### Exercise
From the entries that follow, copy exactly the lines beginning at the line holding "font-family:Liberation Serif, serif;color:#1f1f1f;" and continuing through the line holding "-196,6 +196,7 @@".

### Data shown
********

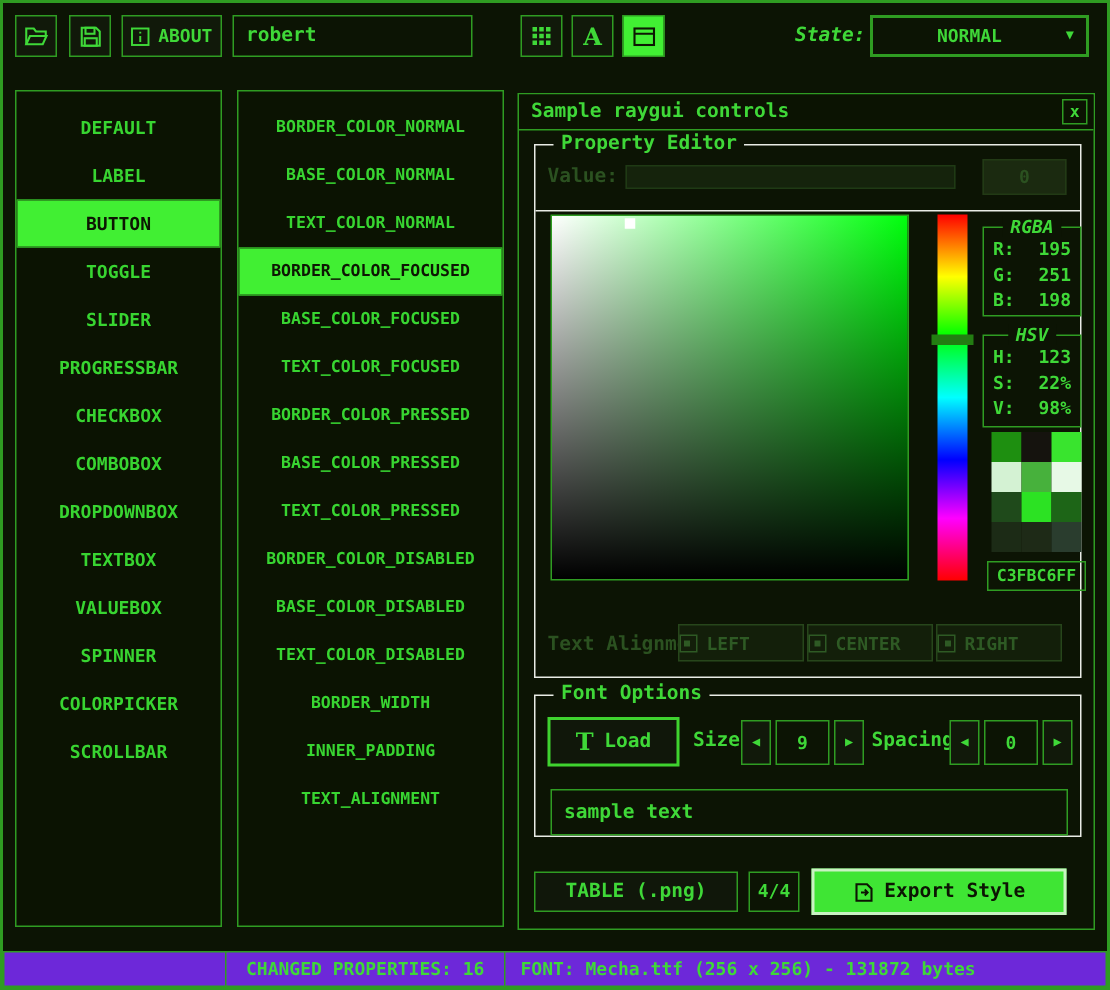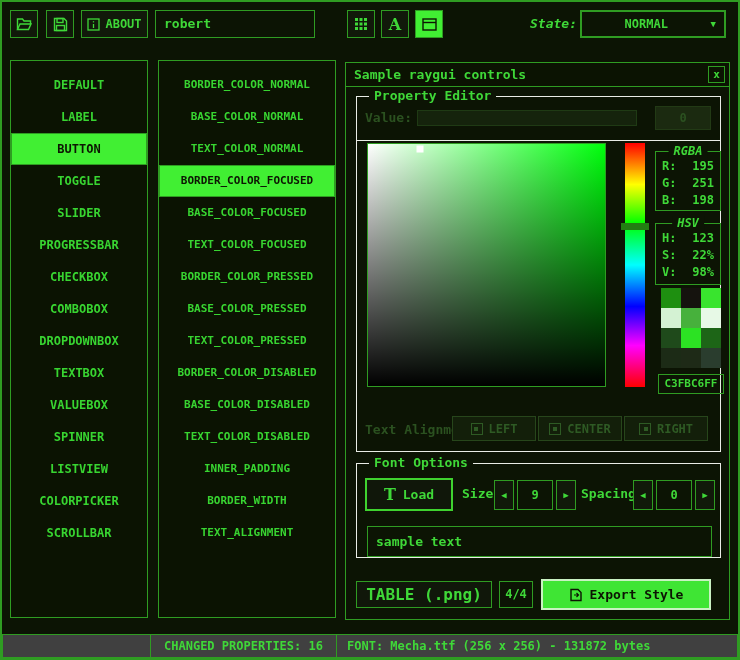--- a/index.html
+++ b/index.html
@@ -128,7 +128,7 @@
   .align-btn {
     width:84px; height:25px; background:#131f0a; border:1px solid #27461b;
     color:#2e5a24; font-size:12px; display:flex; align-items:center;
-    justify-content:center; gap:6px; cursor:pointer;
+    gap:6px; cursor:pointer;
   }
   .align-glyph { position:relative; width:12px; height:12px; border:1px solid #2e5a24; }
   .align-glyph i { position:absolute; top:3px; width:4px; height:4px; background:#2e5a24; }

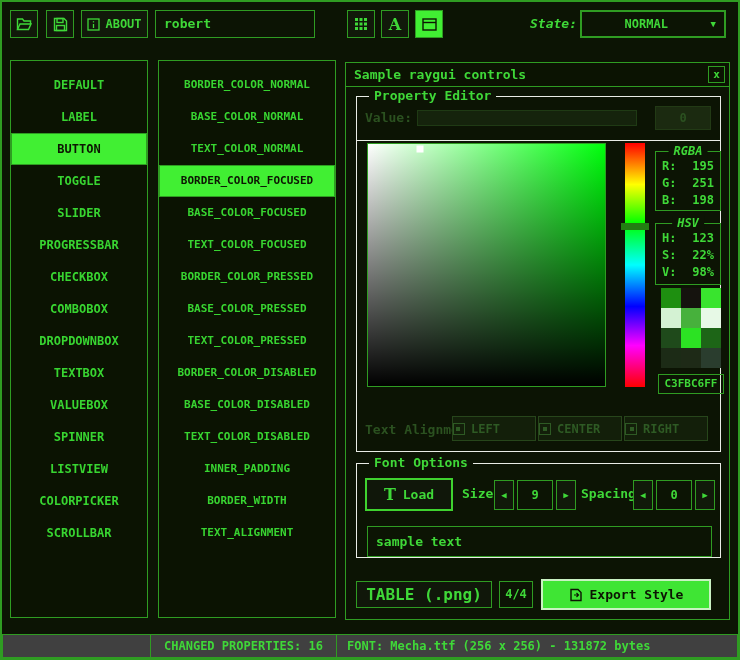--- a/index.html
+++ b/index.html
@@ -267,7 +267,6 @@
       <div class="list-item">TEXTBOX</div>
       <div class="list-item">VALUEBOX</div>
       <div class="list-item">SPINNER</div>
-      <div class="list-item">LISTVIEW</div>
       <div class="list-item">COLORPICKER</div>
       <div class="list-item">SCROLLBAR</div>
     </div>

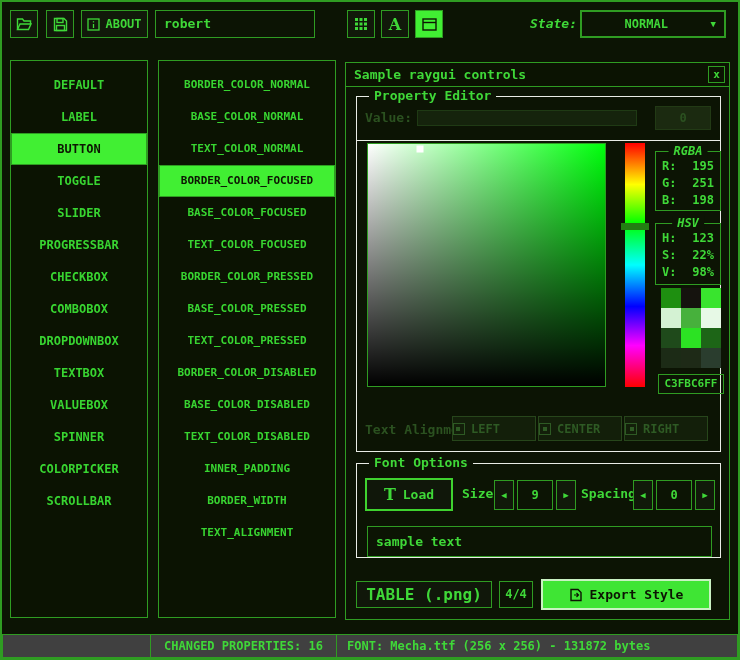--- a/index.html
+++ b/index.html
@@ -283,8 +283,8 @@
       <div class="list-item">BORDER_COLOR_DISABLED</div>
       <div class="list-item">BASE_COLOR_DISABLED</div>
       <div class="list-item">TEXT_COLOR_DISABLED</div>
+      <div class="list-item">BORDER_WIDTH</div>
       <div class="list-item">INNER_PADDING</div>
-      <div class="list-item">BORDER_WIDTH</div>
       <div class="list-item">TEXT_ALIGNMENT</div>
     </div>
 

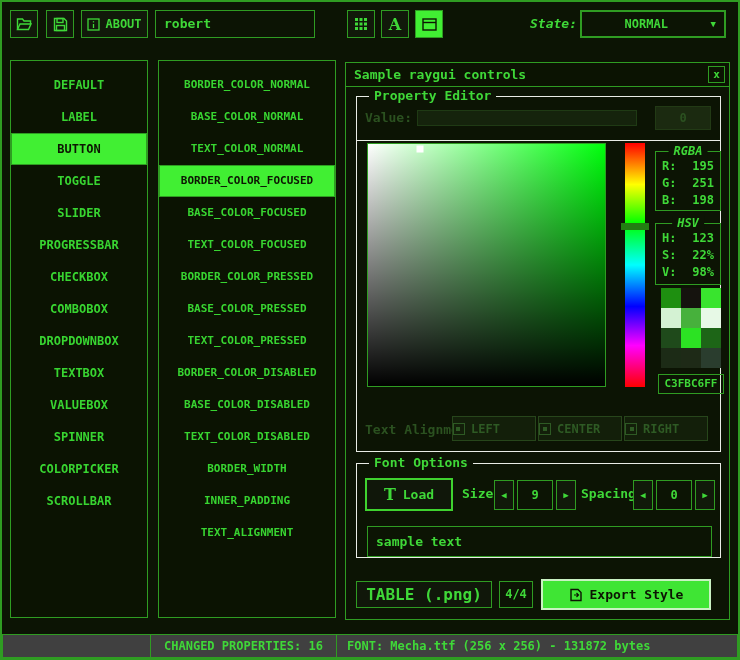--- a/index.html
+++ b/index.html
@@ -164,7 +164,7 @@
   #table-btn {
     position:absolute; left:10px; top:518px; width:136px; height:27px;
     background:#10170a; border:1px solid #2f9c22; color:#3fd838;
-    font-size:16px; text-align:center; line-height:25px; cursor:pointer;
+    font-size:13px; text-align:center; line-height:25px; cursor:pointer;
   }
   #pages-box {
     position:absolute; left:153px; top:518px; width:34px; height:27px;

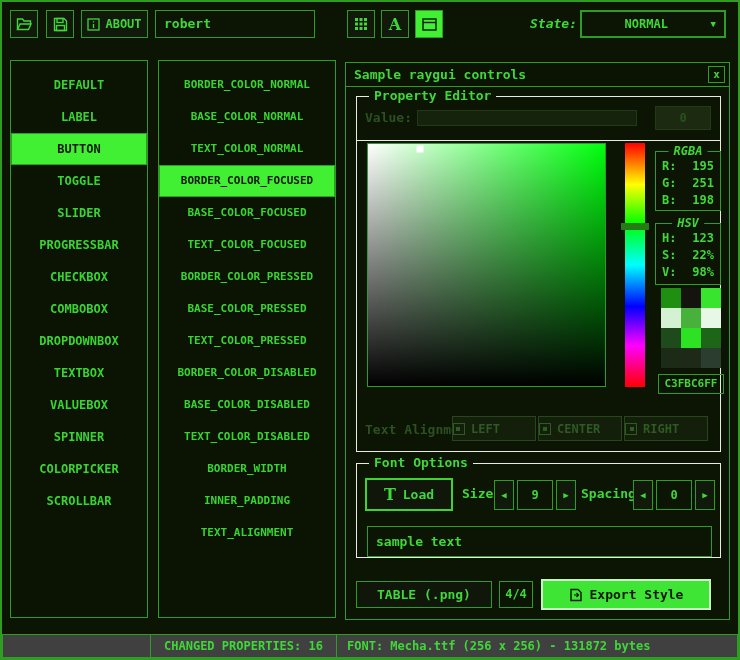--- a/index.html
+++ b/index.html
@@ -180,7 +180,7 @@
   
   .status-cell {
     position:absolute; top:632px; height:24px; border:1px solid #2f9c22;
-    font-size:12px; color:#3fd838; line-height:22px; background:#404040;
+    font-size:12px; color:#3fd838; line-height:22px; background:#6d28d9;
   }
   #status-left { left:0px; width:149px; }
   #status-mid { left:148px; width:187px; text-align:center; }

********

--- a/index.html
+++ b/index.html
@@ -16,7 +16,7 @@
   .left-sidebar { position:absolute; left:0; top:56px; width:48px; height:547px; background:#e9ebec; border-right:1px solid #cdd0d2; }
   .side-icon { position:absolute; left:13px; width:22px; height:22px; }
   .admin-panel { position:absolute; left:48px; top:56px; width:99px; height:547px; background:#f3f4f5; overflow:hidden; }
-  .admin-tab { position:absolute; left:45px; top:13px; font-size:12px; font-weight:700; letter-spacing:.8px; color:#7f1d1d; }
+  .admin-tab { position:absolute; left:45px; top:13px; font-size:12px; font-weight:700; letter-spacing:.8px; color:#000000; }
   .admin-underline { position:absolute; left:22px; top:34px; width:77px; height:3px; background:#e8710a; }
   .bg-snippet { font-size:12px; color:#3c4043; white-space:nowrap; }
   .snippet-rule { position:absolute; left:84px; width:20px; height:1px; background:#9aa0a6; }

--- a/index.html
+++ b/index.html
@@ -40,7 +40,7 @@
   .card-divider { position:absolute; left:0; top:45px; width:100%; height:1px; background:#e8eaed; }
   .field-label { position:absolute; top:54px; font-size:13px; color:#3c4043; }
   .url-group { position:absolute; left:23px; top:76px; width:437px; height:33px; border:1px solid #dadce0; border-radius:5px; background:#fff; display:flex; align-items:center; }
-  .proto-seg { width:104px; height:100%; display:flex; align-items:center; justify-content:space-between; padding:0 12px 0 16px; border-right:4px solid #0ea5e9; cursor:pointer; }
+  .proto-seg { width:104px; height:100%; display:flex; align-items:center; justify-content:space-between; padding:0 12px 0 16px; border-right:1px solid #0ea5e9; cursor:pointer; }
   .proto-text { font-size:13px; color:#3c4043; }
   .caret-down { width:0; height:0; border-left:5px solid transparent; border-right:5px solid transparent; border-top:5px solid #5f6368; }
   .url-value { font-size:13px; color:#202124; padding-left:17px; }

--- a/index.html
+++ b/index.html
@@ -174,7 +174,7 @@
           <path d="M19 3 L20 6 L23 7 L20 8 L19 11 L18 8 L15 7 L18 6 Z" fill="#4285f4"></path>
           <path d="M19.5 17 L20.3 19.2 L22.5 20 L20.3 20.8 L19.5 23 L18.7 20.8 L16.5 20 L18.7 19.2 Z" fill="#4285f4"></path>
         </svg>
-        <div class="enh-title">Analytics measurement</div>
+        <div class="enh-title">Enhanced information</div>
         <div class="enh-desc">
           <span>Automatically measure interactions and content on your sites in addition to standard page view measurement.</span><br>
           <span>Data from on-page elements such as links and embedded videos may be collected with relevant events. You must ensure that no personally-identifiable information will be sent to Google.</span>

********

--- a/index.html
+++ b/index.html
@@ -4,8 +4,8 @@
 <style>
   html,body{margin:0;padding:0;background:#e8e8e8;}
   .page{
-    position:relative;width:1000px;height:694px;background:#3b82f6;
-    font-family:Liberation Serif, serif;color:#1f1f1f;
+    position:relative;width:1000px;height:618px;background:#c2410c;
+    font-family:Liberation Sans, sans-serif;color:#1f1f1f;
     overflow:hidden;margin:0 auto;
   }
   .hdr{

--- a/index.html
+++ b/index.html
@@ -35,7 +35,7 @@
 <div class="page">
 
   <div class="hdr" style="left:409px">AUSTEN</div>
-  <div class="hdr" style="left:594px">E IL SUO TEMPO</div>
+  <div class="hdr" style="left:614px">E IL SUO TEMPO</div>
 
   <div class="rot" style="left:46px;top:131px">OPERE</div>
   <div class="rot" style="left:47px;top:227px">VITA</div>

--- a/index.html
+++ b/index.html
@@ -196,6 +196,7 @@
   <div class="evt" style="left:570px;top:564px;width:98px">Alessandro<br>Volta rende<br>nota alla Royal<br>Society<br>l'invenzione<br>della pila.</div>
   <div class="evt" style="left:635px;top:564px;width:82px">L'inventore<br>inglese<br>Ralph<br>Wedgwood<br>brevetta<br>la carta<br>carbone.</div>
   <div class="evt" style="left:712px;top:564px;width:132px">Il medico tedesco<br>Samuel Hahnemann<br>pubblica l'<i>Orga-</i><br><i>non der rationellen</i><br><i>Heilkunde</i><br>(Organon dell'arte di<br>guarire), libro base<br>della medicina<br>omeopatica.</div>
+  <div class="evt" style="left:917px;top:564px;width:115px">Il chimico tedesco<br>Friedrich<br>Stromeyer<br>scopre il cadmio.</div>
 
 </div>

********

### Task answer
-    font-family:Liberation Serif, serif;color:#1f1f1f;
+    position:relative;width:1000px;height:618px;background:#c2410c;
+    font-family:Liberation Sans, sans-serif;color:#1f1f1f;
     overflow:hidden;margin:0 auto;
   }
   .hdr{

--- a/index.html
+++ b/index.html
@@ -35,7 +35,7 @@
 <div class="page">
 
   <div class="hdr" style="left:409px">AUSTEN</div>
-  <div class="hdr" style="left:594px">E IL SUO TEMPO</div>
+  <div class="hdr" style="left:614px">E IL SUO TEMPO</div>
 
   <div class="rot" style="left:46px;top:131px">OPERE</div>
   <div class="rot" style="left:47px;top:227px">VITA</div>

--- a/index.html
+++ b/index.html
@@ -196,6 +196,7 @@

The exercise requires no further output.